Records supplied ▸
----------
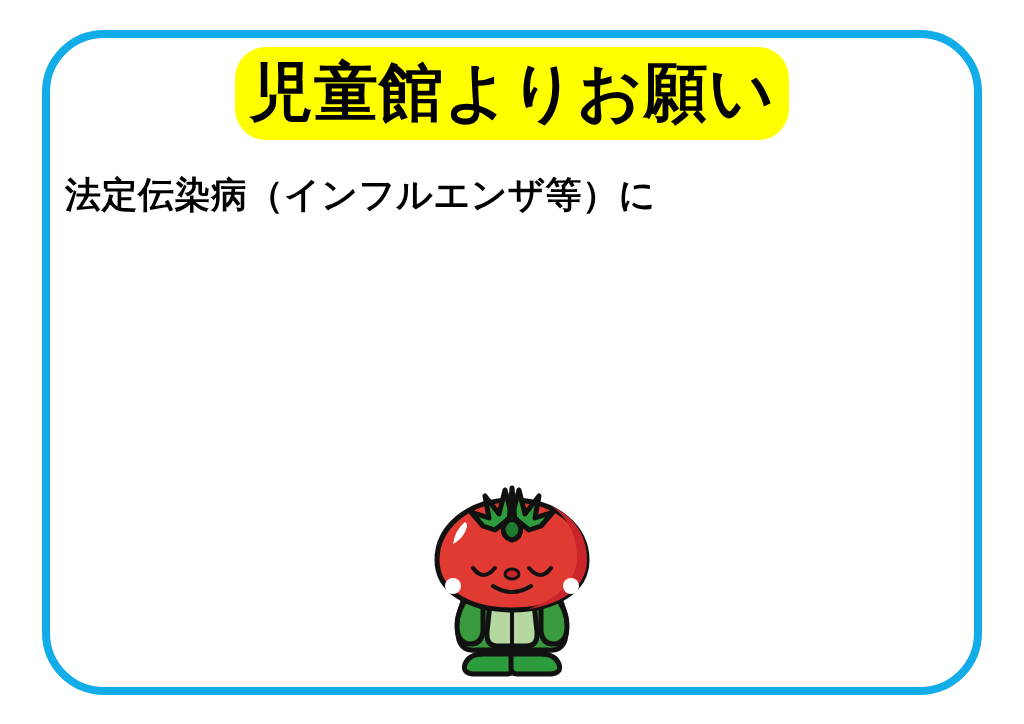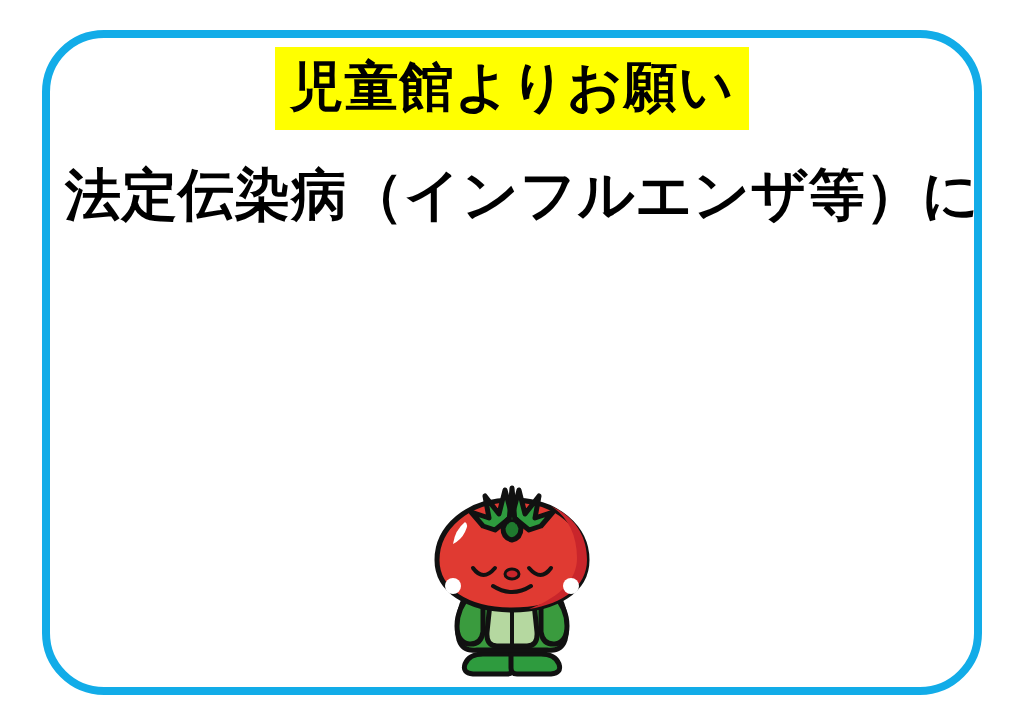"児童館よりお願い" #notice-title { border-radius: none -> 31px; font-size: 54px -> 64px }
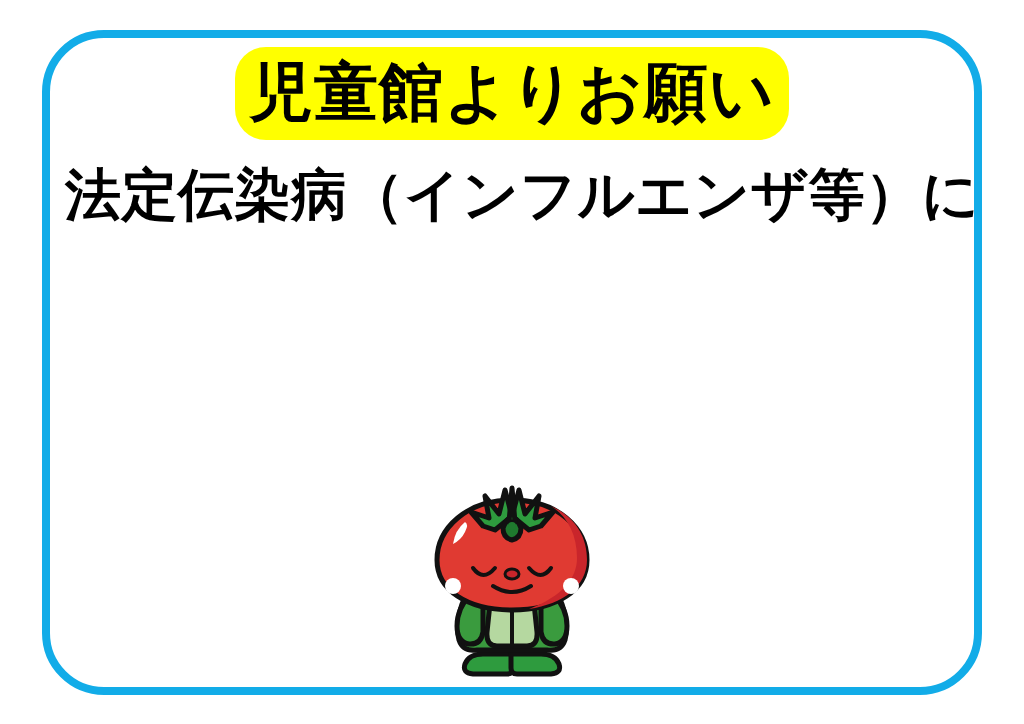"法定伝染病（インフルエンザ等）に" .body-line { font-size: 56px -> 36px; text-align: center -> left }
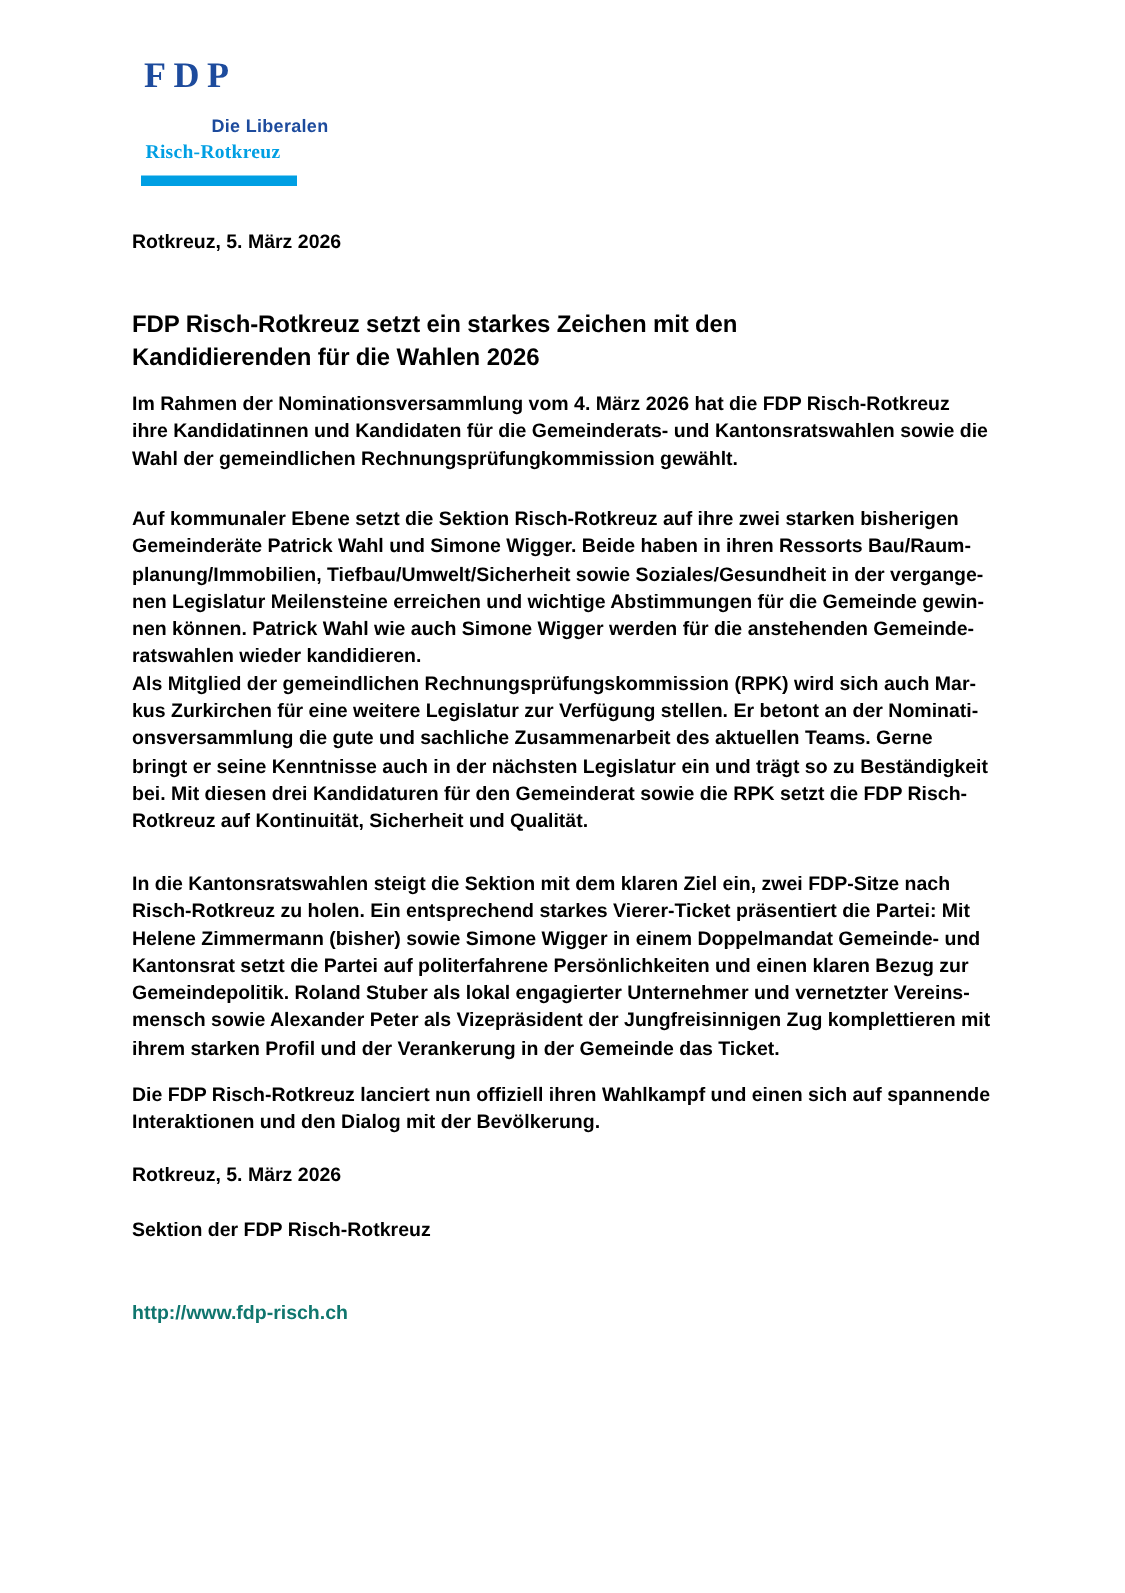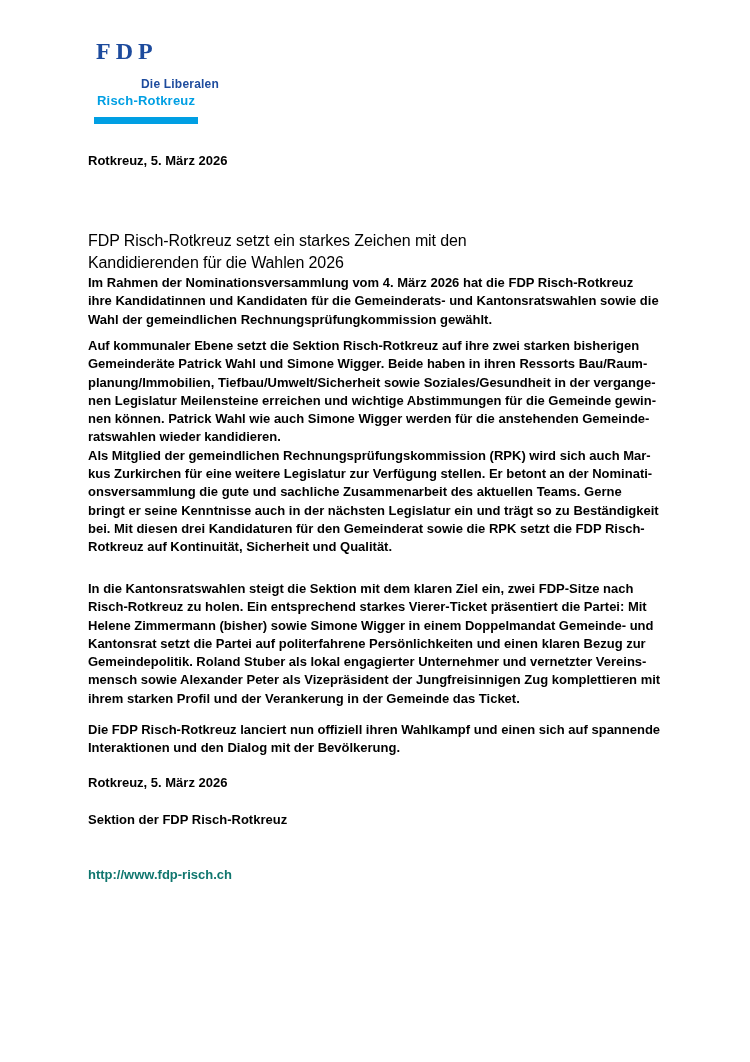"Risch-Rotkreuz" .logo-section { font-family: none -> Liberation Serif, serif }
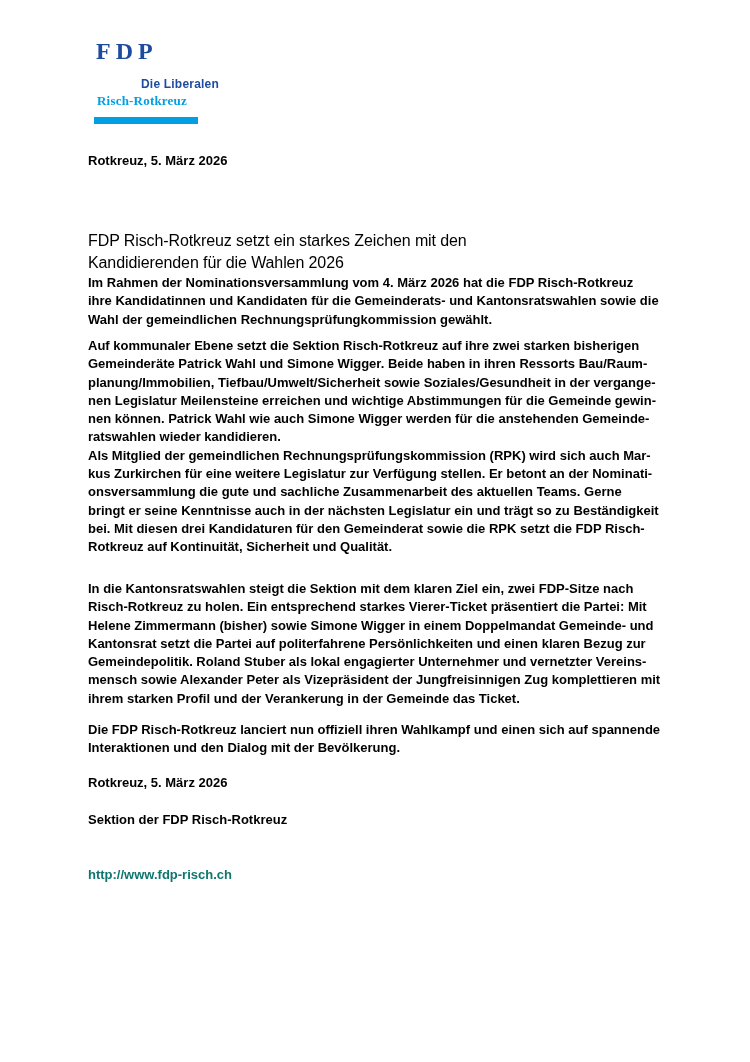"FDP Risch-Rotkreuz setzt ein starkes" .doc-title { font-weight: normal -> bold; margin-top: 24px -> none }
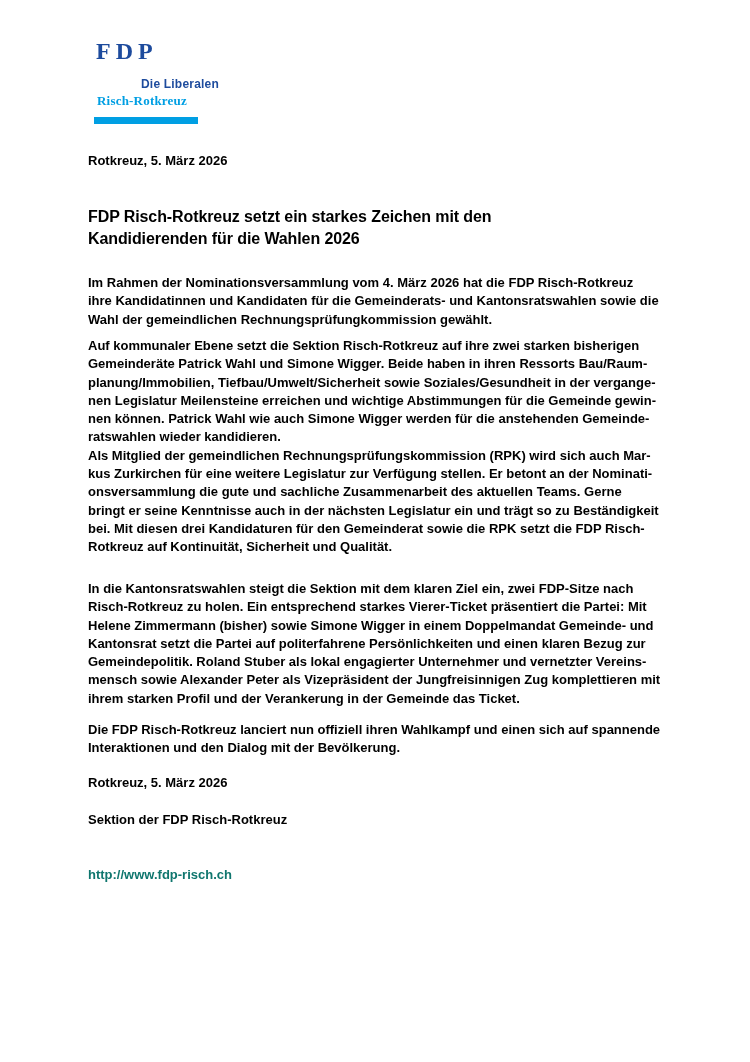"Im Rahmen der Nominationsversammlung vom" p.abs { top: 274px -> 260px }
----------
Task item ▸ Reproduce the listing word for word. Do not carry over the pictures.

Your solution ▸
"児童館よりお願い" #notice-title { border-radius: none -> 31px; font-size: 54px -> 64px }
"法定伝染病（インフルエンザ等）に" .body-line { font-size: 56px -> 36px; text-align: center -> left }
"Risch-Rotkreuz" .logo-section { font-family: none -> Liberation Serif, serif }
"FDP Risch-Rotkreuz setzt ein starkes" .doc-title { font-weight: normal -> bold; margin-top: 24px -> none }
"Im Rahmen der Nominationsversammlung vom" p.abs { top: 274px -> 260px }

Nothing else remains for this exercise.